Any definition should be linked to compliance with national ABS laws. In other words, if there is no violation of national law, there can be no “misappropriation.” This is a concept that has not reached a level of common understanding in the Working Group. As noted in the submission of ICC for the Concepts TEG,the International Regime cannot remedy gaps in national legislation; failure of countries to fulfill CBD obligations in developing ABS regimes will directly lead to non-fulfillment of ABS objectives.
(d) How could compliance measures take account of the customary law of indigenous and local communities?
Compliance measures that take into account the customary law of indigenous and local communities should be developed at the national level. The vast differences in customary law approaches within and among States make it impossible to design a “one size fits all” approach that would be functional at the international level. The International Regime should include provisions that articulate guidance for national ABS regimes, such as the identification of clear points-of-contact to ensure that legal certainty, clarity and transparency are maintained. In this manner, recipients of genetic resources will know what requirements apply to obtaining genetic resources, whether these requirements are derived from customary law or not.
If the national ABS regime does not fully comply with customary law principles, it is the State that should be held accountable and the laws changed. As noted, the International Regime cannot remedy gaps in national legislation, whether these gaps relate to customary law or other matters.
(e) Analyse whether particular compliance measures are needed for research with noncommercial intent, and if so, how these measures could address challenges arising from changes in intent and/or users, particularly considering the challenge arising from a lack of compliance with relevant access and benefit-sharing legislation and/or mutually agreed terms.
It is not clear whether particular compliance measures under the International Regime would be needed for research with non-commercial intent. Generally speaking, the type of research envisioned will likely drive the terms that are to be mutually agreed between the relevant parties. For such cases, a specific set of rules under the International Regime would not be necessary.
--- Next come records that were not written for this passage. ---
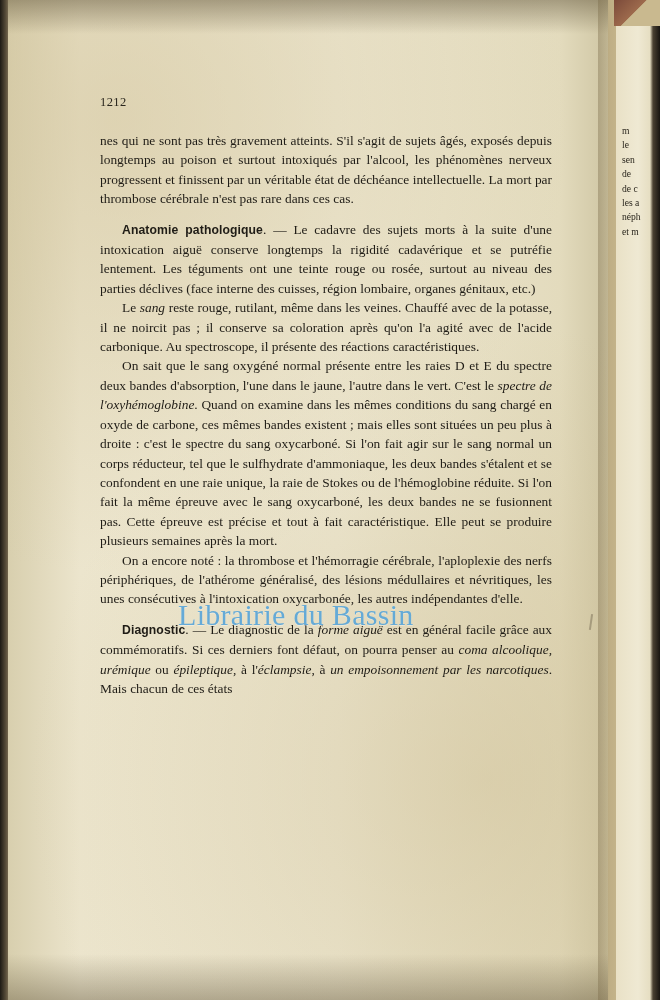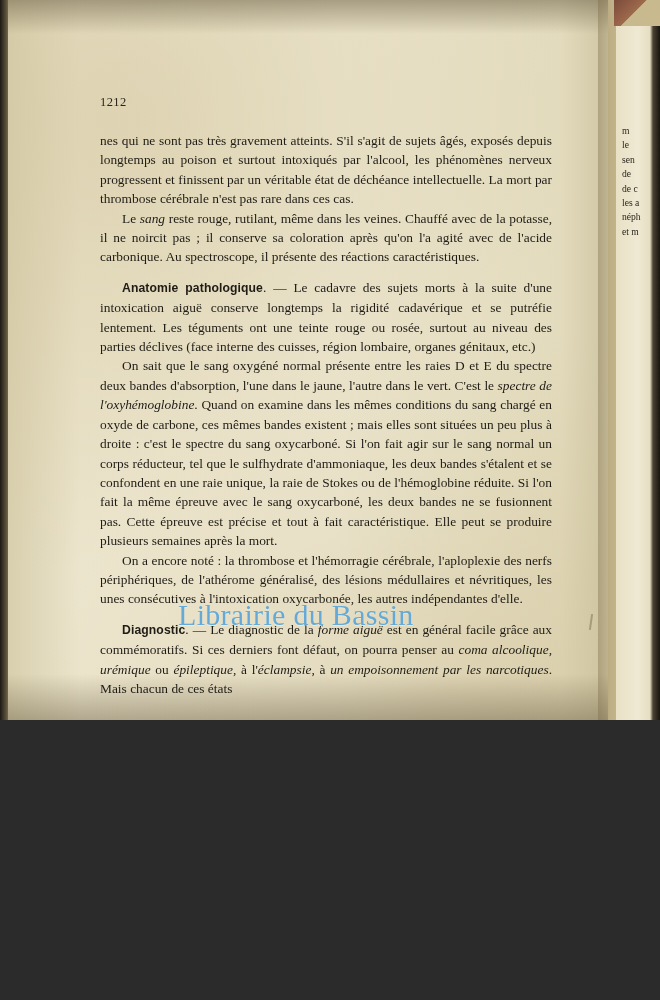--- a/index.html
+++ b/index.html
@@ -10,7 +10,7 @@
   #page {
     position: relative;
     width: 660px;
-    height: 720px;
+    height: 1000px;
     overflow: hidden;
     background: #c9b98f;
     font-family: "Liberation Serif", serif;

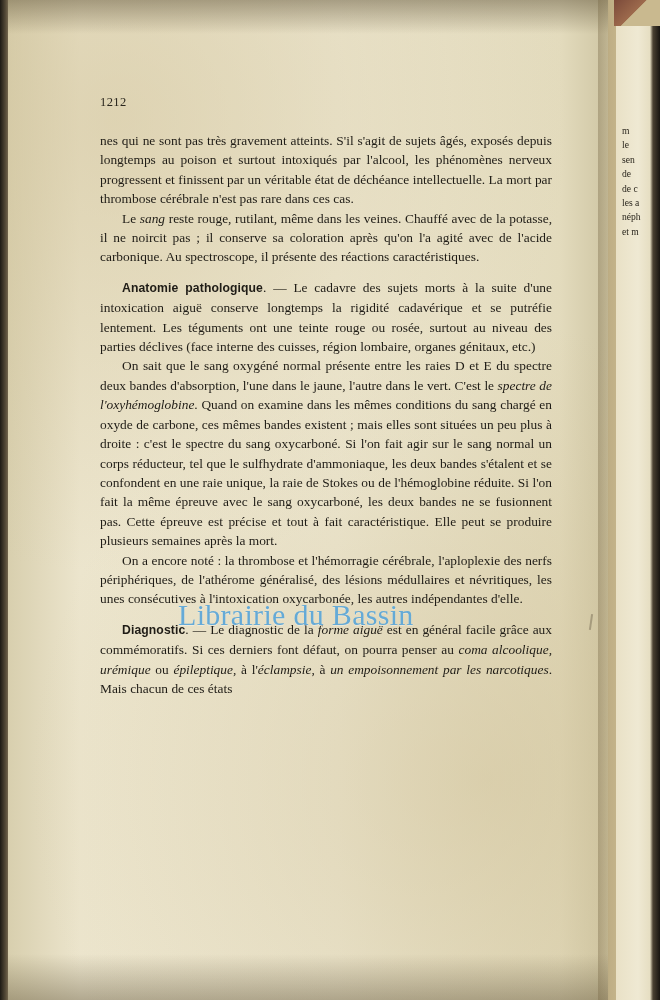--- a/index.html
+++ b/index.html
@@ -178,12 +178,12 @@
       <span>nes qui ne sont pas très gravement atteints. S'il s'agit de sujets âgés, exposés depuis longtemps au poison et surtout intoxiqués par l'alcool, les phénomènes nerveux progressent et finissent par un véritable état de déchéance intellectuelle. La mort par thrombose cérébrale n'est pas rare dans ces cas.</span>
     </p>
 
+    <p class="para indent gap">
+      <span class="run-in">Anatomie pathologique</span><span>. — Le cadavre des sujets morts à la suite d'une intoxication aiguë conserve longtemps la rigidité cadavérique et se putréfie lentement. Les téguments ont une teinte rouge ou rosée, surtout au niveau des parties déclives (face interne des cuisses, région lombaire, organes génitaux, etc.)</span>
+    </p>
+
     <p class="para indent">
       Le <i>sang</i> reste rouge, rutilant, même dans les veines. Chauffé avec de la potasse, il ne noircit pas ; il conserve sa coloration après qu'on l'a agité avec de l'acide carbonique. Au spectroscope, il présente des réactions caractéristiques.
-    </p>
-
-    <p class="para indent gap">
-      <span class="run-in">Anatomie pathologique</span><span>. — Le cadavre des sujets morts à la suite d'une intoxication aiguë conserve longtemps la rigidité cadavérique et se putréfie lentement. Les téguments ont une teinte rouge ou rosée, surtout au niveau des parties déclives (face interne des cuisses, région lombaire, organes génitaux, etc.)</span>
     </p>
 
     <p class="para indent">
The agreements themselves would limit the research to non-commercial uses, commercial uses or a combination of the two, and would address benefit-sharing terms accordingly. BIO and PhRMA members view this as the optimal approach.
Nonetheless, there may be some CBD Parties that envision a split system with different rules of access for non-commercial research. It will be very difficult to specifically define this activity. If such an approach is considered by the Working Group, any such work should full address the ability to “convert” from noncommercial to commercial research. This is likely highly fact-specific and would be workable if, and only if, a clear definition for what is intended by “non-commercial” research is developed and how this may transition to “commercial” applications.
It should be noted that even where a country may pursue a bifurcated system, the compliance measures previously described would be applicable to all cases of unauthorized access. Countries may choose to apply only a particular subset of such measures to behavior that can objectively be determined to have been in pursuit of “non-commercial” research objectives. In any case efforts should be made to ensure that the compliance measures in question are effective to enforce ABS requirements while facilitating access consistent with CBD and do not become barriers to access themselves.